Juan Muñoz: A Retrospective
Curator: Sheena Wagstaff
May 27 to October 5
• The most important retrospective in Spain of works by this Madrid-born artist, who is also represented in the Guggenheim Museum Bilbao Collection.
• A selection of outstanding works from Muñoz’s entire career that reveals some previously neglected aspects of his innovative idiom.
• Sculptures, installations, drawings, radio works and writings feature in an exhibition that highlights Muñoz’s mastery in creating tension between the illusory and the real.
From May 27to October 5, the Guggenheim Museum Bilbao will be staging the most important retrospective exhibition in Spain of works by Juan Muñoz (Madrid, 1953 – Ibiza, 2001), widely considered one of the world’s finest contemporary sculptors and installation artists.
Curated by Sheena Wagstaff -Chief Curator at Tate Modern- this exhibition is organized by Tate Modern, London, in association with the Guggenheim Museum Bilbao.
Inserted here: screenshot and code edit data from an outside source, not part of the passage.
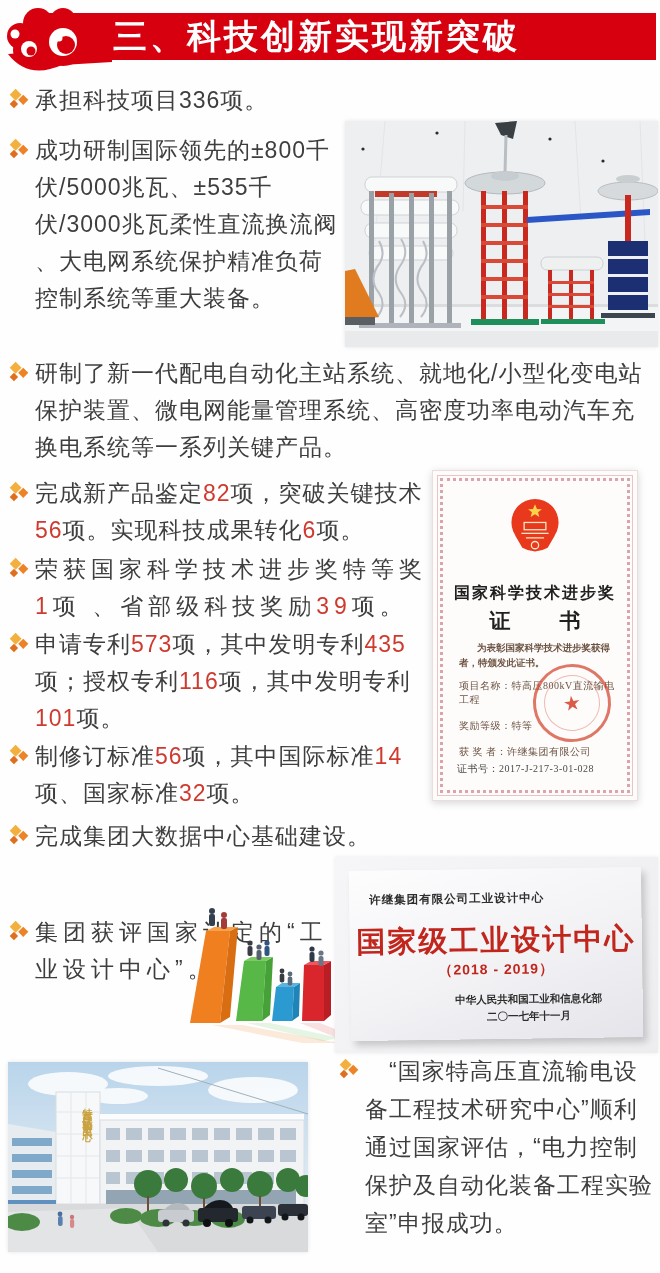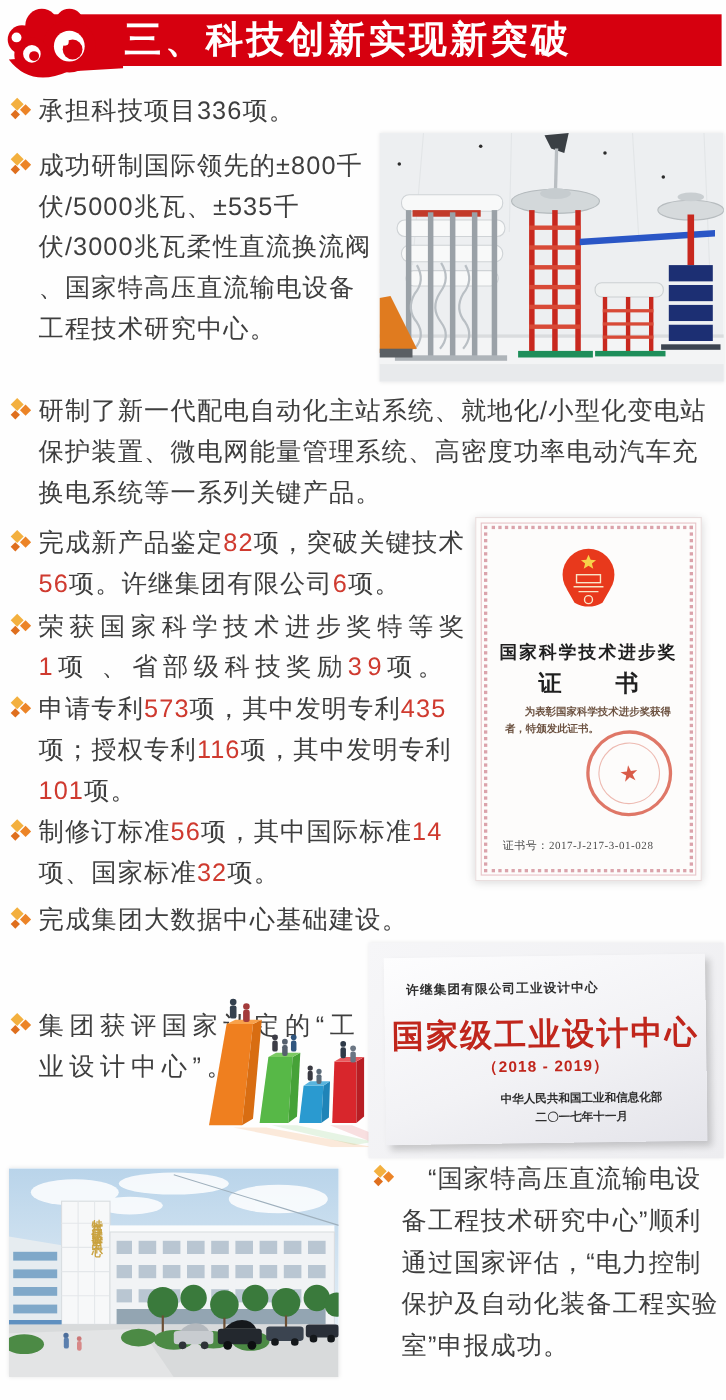"成功研制国际领先的±800千伏/5000兆瓦、±535千伏/3000兆瓦柔性直流" span { text: 国家特高压直流输电设备工程技术研究中心 -> 大电网系统保护精准负荷控制系统等重大装备 }
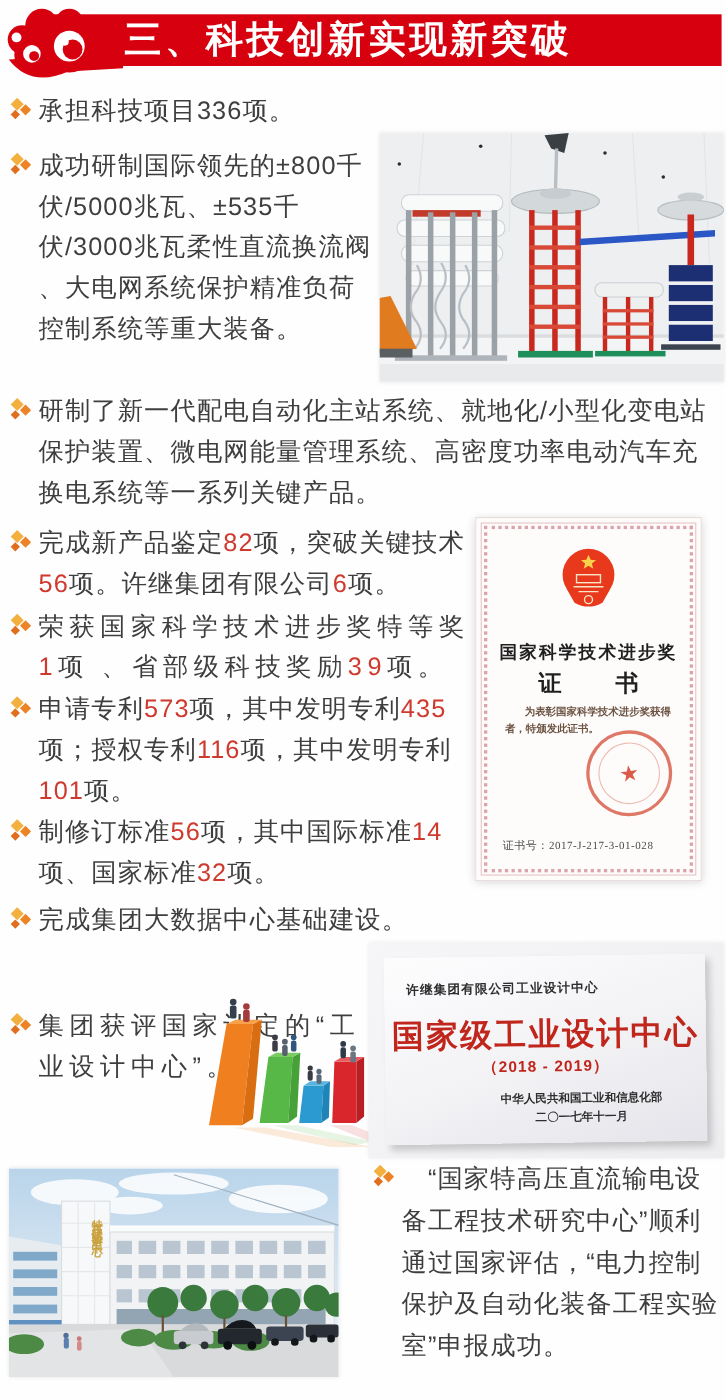"项。许继集团有限公司" span { text: 许继集团有限公司 -> 实现科技成果转化 }
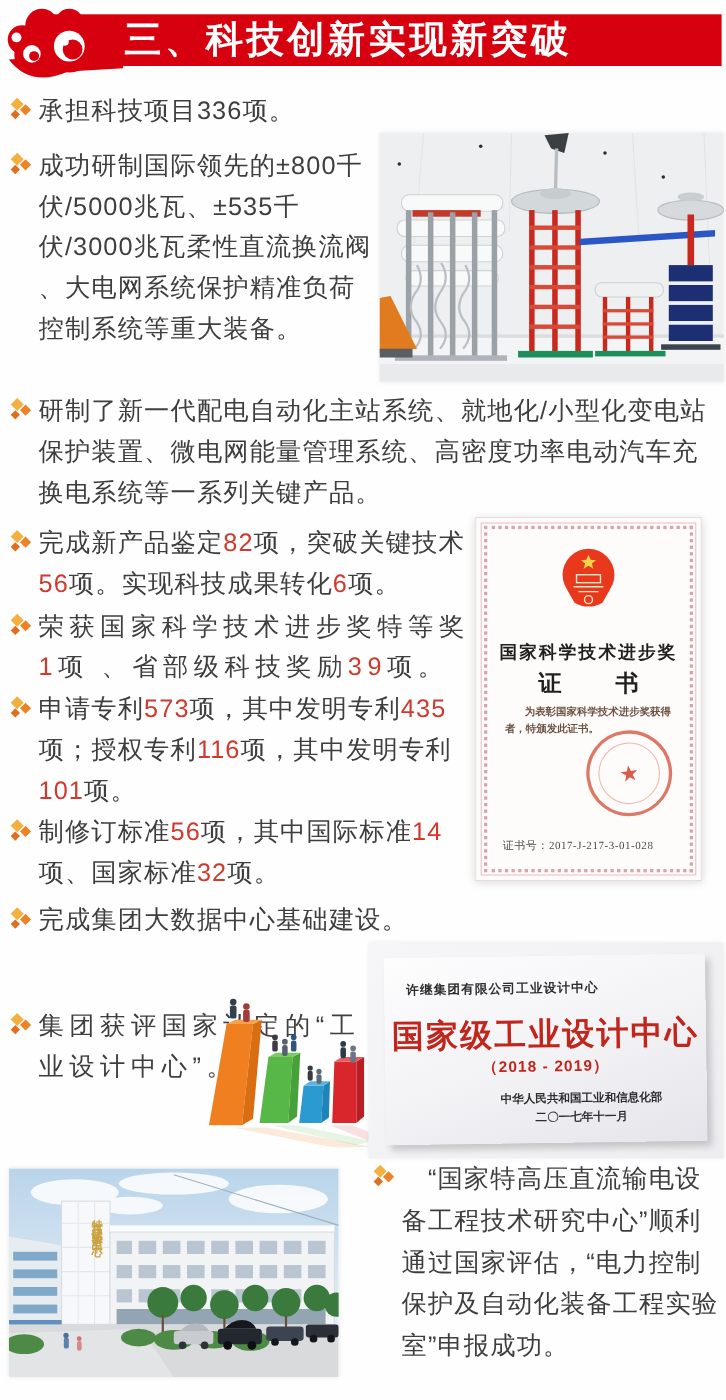"项目名称：特高压800kV直流输电工程" div.cert-fields { html: none -> <div> <div>项目名称：特高压800kV直流输电工程</div> <div>奖励等级：特等</div> <div>获 奖 者：许继集团有限公司</div> </div> }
The second floor of the museum will host the most outstanding works from Muñoz’s entire career, and will include a number of extra works for the Bilbao venue, throwing new light on the complex nature of his artistic endeavors.
With a selection of nearly 80 works, including sculptures, installations, drawings, radio works and writings, the selection reveals some neglected aspects of the Madrid-born artist’s broad, innovative register. Muñoz studied art in London and New York, living in both cities for a number of years after a brief period spent studying architecture in Madrid.
In the mid 1980s and early 90s, after major exhibitions all over the world, Muñoz had established himself on the international art scene as one of the most important sculptors of recent decades. In Spain, however, true recognition came late, finally arriving in the year 2000, when he was awarded the country’s Premio Nacional de Artes Plásticas.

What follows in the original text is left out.